We report new geochemical and geochronological data on igneous rocks of the little-studied Western Belt of the Vanuatu intra-oceanic arc. Ar-Ar dating of igneous hornblende from hornblende andesites and U-Pb dating of zircon from a tonalite place formation of these rocks in the late Eocene to Miocene; hence, they represent part of the earliest arc development at Vanuatu. The petrological and geochemical characteristics of these rocks are typical of island arc magmas, except they contain inherited zircon grains with significant age populations at ca. 2.8–2.5 Ga, 2.0–1.8 Ga, 1.75–1.5 Ga, 850–700 Ma, 530–430 Ma, and 330–220 Ma.

This inheritance signature is unlike anything recognized from the oceanic realm of the southwest Pacific, but in general does match the age of major crustal blocks of the Australian continent. An exception is the significant proportion of zircons of Rodinia breakup age (ca. 800 Ma) that previously have not be found in such amounts in eastern Australia or the southwest Pacific.
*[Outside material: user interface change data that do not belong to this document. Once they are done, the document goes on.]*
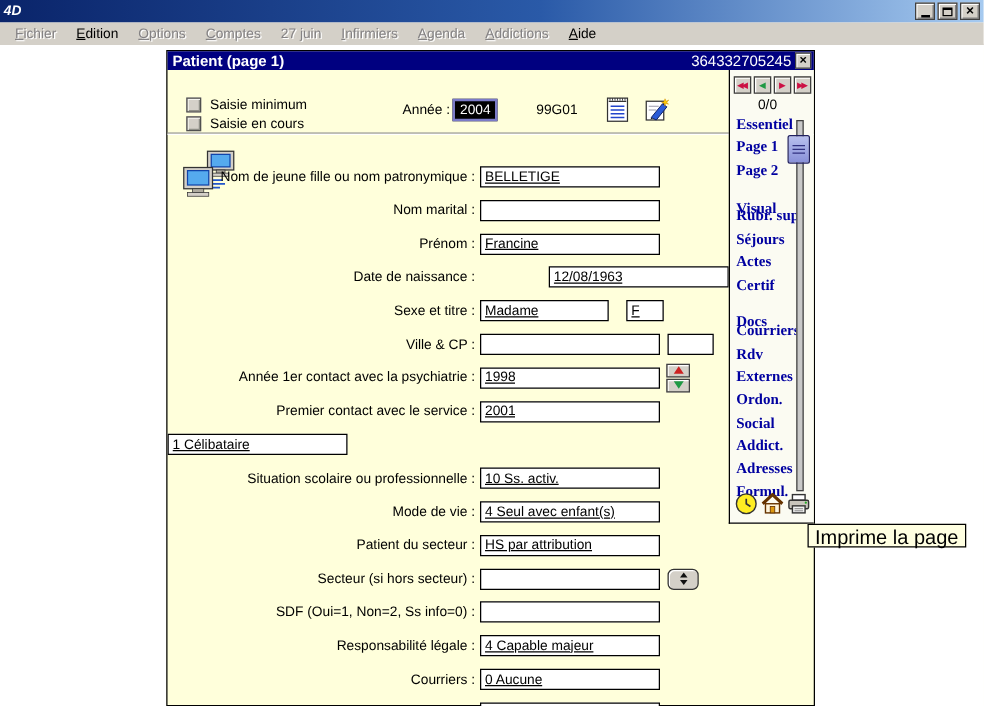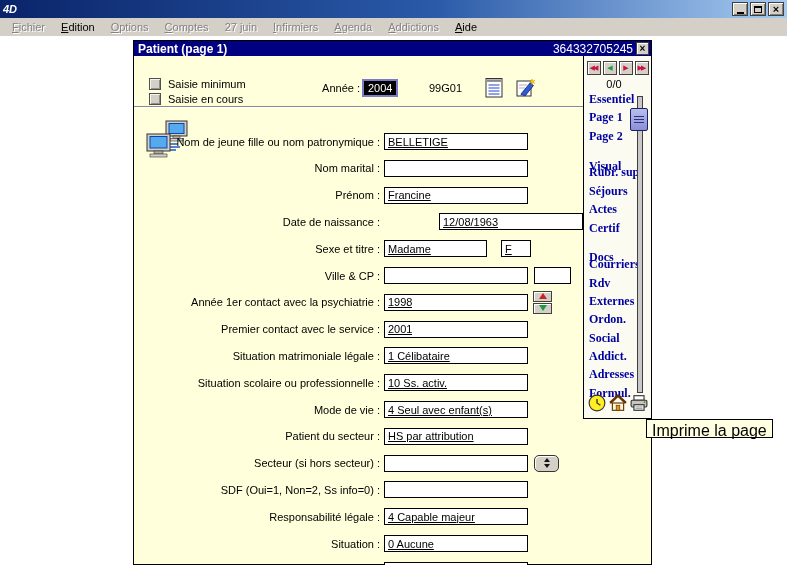--- a/index.html
+++ b/index.html
@@ -259,7 +259,6 @@
               </div>
             </div>
             <div class="row" style="top: 214.4px;">
-              <div class="f-label">Situation matrimoniale légale :</div>
               <div class="f-box">
                 <span class="f-text">1 Célibataire</span>
               </div>

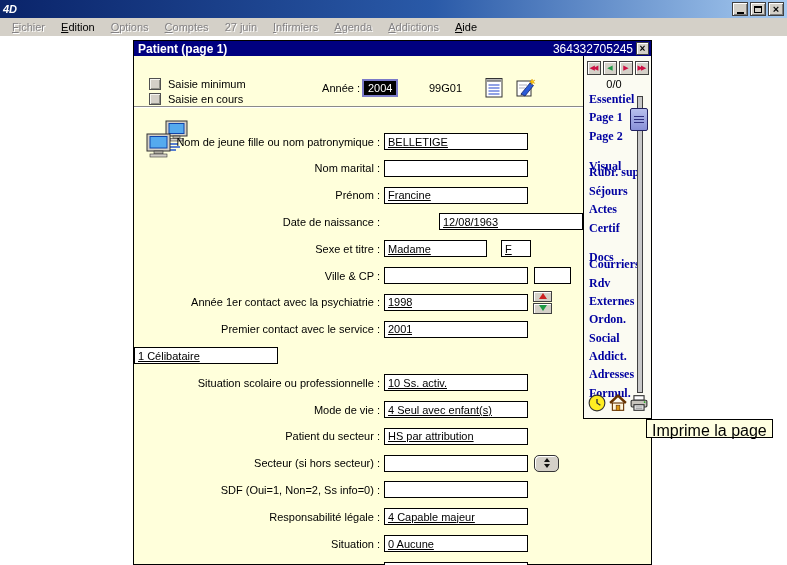--- a/index.html
+++ b/index.html
@@ -304,7 +304,7 @@
               </div>
             </div>
             <div class="row" style="top: 402px;">
-              <div class="f-label">Situation :</div>
+              <div class="f-label">Courriers :</div>
               <div class="f-box">
                 <span class="f-text">0 Aucune</span>
               </div>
We propose that part of the Vanuatu arc basement comprises continental material that was rifted and transported thousands of kilometers from northeastern Australia prior to the Cenozoic.

The presence of hitherto-unrecognized ancient continental material within an intra-oceanic arc provides an alternative source for the crustal trace element and isotopic signature of island-arc magmas, and may help reconcile the relatively large thickness and low density of the crust of Vanuatu and possible other intra-oceanic arcs.